Input Start Marker
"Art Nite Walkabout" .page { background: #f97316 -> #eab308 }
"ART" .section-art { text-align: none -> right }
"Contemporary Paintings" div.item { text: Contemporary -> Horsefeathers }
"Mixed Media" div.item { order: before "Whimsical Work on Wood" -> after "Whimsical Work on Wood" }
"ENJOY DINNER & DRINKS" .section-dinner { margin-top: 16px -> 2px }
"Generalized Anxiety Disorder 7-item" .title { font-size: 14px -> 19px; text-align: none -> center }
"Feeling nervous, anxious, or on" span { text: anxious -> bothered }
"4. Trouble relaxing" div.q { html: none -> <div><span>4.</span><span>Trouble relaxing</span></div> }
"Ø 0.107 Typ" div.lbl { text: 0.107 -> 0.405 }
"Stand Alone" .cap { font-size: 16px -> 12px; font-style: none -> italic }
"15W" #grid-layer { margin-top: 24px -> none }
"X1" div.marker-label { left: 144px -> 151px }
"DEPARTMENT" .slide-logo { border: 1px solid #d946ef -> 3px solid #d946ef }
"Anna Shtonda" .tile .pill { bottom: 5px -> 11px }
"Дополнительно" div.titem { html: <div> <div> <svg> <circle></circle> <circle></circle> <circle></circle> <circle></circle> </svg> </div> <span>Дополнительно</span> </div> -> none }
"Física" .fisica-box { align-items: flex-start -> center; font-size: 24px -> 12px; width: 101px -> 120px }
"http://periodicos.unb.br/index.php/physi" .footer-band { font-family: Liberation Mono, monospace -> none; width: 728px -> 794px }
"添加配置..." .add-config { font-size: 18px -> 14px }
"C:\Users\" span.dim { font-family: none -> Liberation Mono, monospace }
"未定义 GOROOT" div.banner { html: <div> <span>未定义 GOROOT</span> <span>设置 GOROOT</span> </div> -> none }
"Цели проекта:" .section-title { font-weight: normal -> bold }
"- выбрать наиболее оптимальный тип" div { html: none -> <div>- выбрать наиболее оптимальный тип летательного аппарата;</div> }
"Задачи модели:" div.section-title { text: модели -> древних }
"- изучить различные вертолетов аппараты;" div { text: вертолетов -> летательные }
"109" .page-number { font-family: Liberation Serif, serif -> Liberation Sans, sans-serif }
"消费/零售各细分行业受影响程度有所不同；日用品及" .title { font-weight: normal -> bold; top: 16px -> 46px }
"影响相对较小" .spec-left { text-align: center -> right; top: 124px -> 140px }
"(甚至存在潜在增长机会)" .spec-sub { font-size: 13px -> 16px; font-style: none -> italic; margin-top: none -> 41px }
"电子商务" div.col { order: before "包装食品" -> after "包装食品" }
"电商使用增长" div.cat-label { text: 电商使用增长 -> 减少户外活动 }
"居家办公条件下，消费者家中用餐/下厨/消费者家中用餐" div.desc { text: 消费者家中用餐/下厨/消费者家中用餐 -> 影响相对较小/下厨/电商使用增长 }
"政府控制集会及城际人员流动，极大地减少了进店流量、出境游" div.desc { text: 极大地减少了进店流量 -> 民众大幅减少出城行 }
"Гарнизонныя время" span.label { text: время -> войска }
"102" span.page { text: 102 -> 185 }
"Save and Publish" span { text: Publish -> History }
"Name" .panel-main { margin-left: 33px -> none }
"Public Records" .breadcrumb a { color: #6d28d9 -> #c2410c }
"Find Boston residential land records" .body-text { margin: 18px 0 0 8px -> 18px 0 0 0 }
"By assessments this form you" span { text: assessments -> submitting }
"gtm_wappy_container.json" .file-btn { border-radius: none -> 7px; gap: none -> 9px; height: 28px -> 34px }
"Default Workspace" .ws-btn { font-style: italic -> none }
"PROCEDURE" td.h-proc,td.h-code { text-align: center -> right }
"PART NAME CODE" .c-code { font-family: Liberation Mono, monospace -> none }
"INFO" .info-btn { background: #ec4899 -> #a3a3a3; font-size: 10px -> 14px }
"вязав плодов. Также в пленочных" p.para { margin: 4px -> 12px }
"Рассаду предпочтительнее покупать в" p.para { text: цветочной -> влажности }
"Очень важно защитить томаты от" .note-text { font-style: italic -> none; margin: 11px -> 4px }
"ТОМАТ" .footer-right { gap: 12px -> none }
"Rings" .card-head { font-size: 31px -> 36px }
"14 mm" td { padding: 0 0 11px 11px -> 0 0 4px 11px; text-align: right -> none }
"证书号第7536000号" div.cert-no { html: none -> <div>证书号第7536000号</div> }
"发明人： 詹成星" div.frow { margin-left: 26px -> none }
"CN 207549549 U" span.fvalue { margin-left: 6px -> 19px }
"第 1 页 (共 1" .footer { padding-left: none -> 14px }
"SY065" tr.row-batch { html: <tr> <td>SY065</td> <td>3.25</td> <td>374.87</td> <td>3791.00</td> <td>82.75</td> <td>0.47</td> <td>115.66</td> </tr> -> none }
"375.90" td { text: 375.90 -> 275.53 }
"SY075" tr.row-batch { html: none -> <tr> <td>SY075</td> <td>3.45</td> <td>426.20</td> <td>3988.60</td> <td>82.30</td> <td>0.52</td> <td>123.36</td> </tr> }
Input End Marker
_Description of the task_: Write out, word for word, all lines from the line that holds "плодов. Также в" through the last line of the listing, with both end lines kept.

_Answer space_:
"вязав плодов. Также в пленочных" p.para { margin: 4px -> 12px }
"Рассаду предпочтительнее покупать в" p.para { text: цветочной -> влажности }
"Очень важно защитить томаты от" .note-text { font-style: italic -> none; margin: 11px -> 4px }
"ТОМАТ" .footer-right { gap: 12px -> none }
"Rings" .card-head { font-size: 31px -> 36px }
"14 mm" td { padding: 0 0 11px 11px -> 0 0 4px 11px; text-align: right -> none }
"证书号第7536000号" div.cert-no { html: none -> <div>证书号第7536000号</div> }
"发明人： 詹成星" div.frow { margin-left: 26px -> none }
"CN 207549549 U" span.fvalue { margin-left: 6px -> 19px }
"第 1 页 (共 1" .footer { padding-left: none -> 14px }
"SY065" tr.row-batch { html: <tr> <td>SY065</td> <td>3.25</td> <td>374.87</td> <td>3791.00</td> <td>82.75</td> <td>0.47</td> <td>115.66</td> </tr> -> none }
"375.90" td { text: 375.90 -> 275.53 }
"SY075" tr.row-batch { html: none -> <tr> <td>SY075</td> <td>3.45</td> <td>426.20</td> <td>3988.60</td> <td>82.30</td> <td>0.52</td> <td>123.36</td> </tr> }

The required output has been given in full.